The problem was the Team Services was not disconnected from the associated Azure AD before it was unlinked. Then once it was unlinked, it appeared gone from Azure, leaving no way to disassociate Azure AD.
The documentation does show to first disconnect the VSTS account from Azure AD, and then “unlink” the account. Where I got into trouble was by using the new portal. It's pretty hard to even find the old portal anymore BTW).
The new portal has this nice handy unlink button, which is practically irresistible. If clicking it, then it declares success. There is nothing in the UI that prevents you from unlinking while still leaving the AD association. There is no option at all in the new UI portal, as far as I could find, to disconnect Team Services from Azure AD.
Once unlinked, the only fix is to relink, and then redo it all in the old portal as is indicated by the documentation.

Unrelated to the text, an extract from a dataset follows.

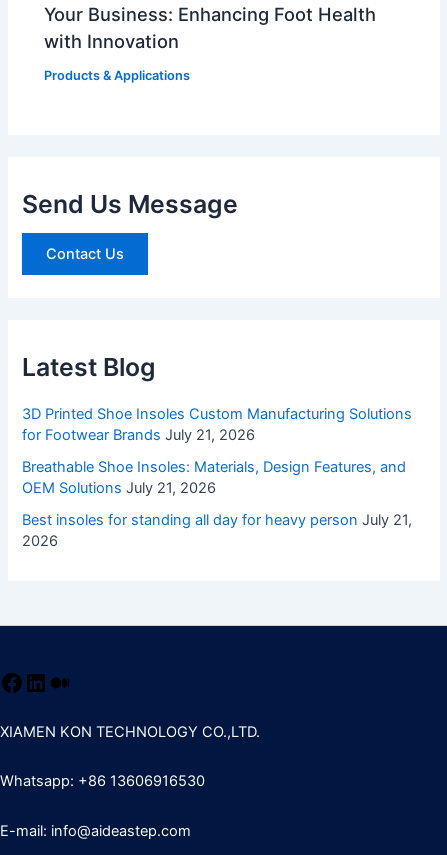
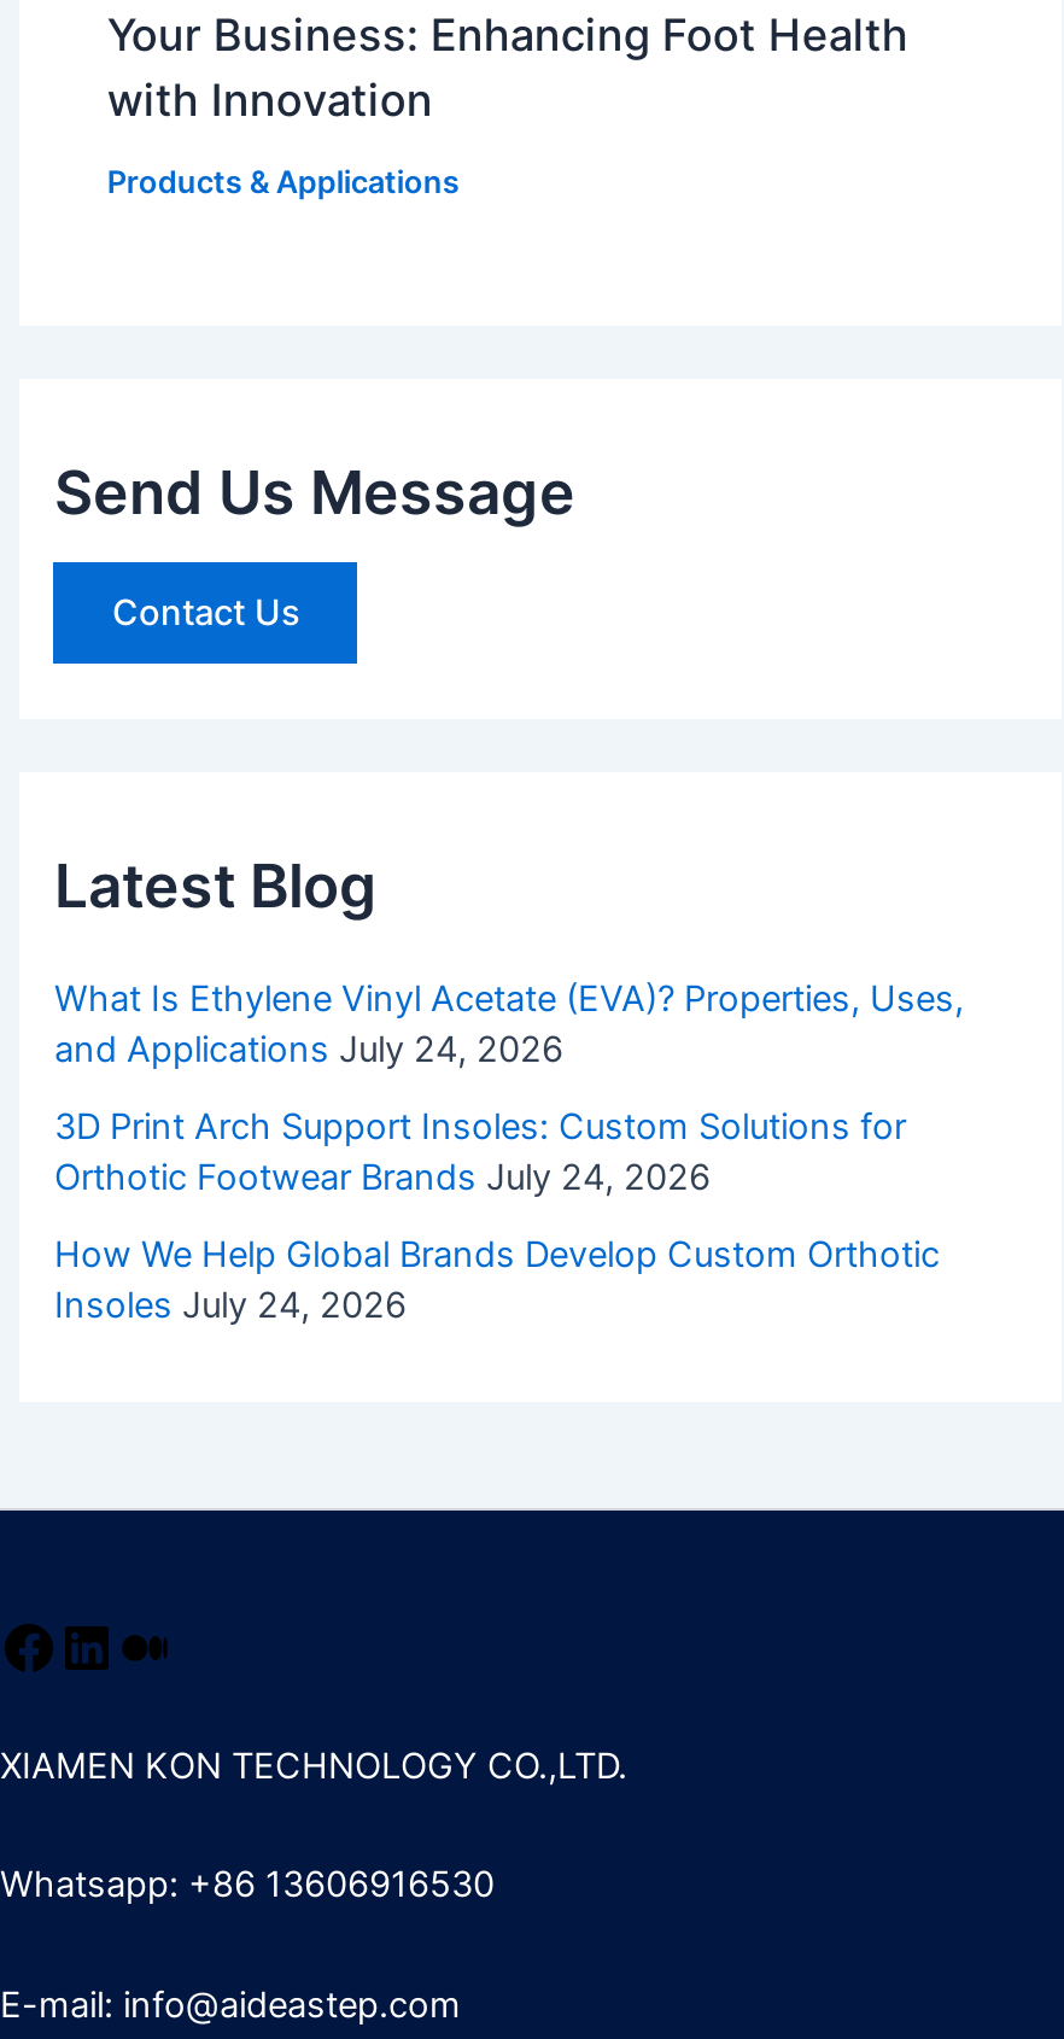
[22,405,412,444] 3D Printed Shoe Insoles Custom Manufacturing Solutions | for Footwear Brands July 21, 2026 -> [54,977,964,1071] What Is Ethylene Vinyl Acetate (EVA)? Properties, Uses, | and Applications July 24, 2026
[22,458,406,497] Breathable Shoe Insoles: Materials, Design Features, and | OEM Solutions July 21, 2026 -> [54,1104,906,1199] 3D Print Arch Support Insoles: Custom Solutions for | Orthotic Footwear Brands July 24, 2026
[22,511,412,550] Best insoles for standing all day for heavy person July 21, | 2026 -> [54,1232,940,1326] How We Help Global Brands Develop Custom Orthotic | Insoles July 24, 2026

This is much more difficult than it should be because it seems like something that should be simple to achieve through the web UI. These posts helped me, but I wanted to add my 2 cents:
In order to disconnect VSTS from AAD you need to be able to use the disconnect button on the configure tab in the old portal seen here. However, you can only use that button if you're the VSTS account owner and if your account is not sourced from the currently linked active directory (i.e. - a MS Account). But you can't make the VSTS account owner a MS account if you've used the portal's interface to add the MS Account to your AAD as an external user. This is because external users are added as Guest account type by default (rather than Member type). If you try to set the MS account as VSTS owner you get the "AAD guest users are not allowed to be collection owners" message seen here.
It's a chicken/egg thing which is made more difficult by the fact that the official documents for this process make no mention of the conflict you'll face. They read as if this should just work.
The answer is that (as of today) you can't do this without using Powershell or an AAD API to convert the MS Account from a "Guest" to a "Member" user type. There are a number or articles out there which walk through the older APIs to do this. Here is what I did with the latest PS:
First, log in to the directory you wish to unlink with an account which has permissions to modify members. Ideally an admin or owner.
Connect-AzureAD
Next, find the account you want to modify using this command:
Get-AzureADUser
Find the ObjectID of the user you want to convert from Guest to Member and then run this command:
Set-AzureADUser -ObjectId [ObjectID GUID Here] -UserType Member
This will convert the MS Account in the AAD you want to unlink to a 'member' type. In my situation I found that I had to remove the MS Account from VSTS and re-add it in order to trigger a refresh which allowed me to set it as account owner.
Now you just follow the documented steps:
set MS account as project owner. Save.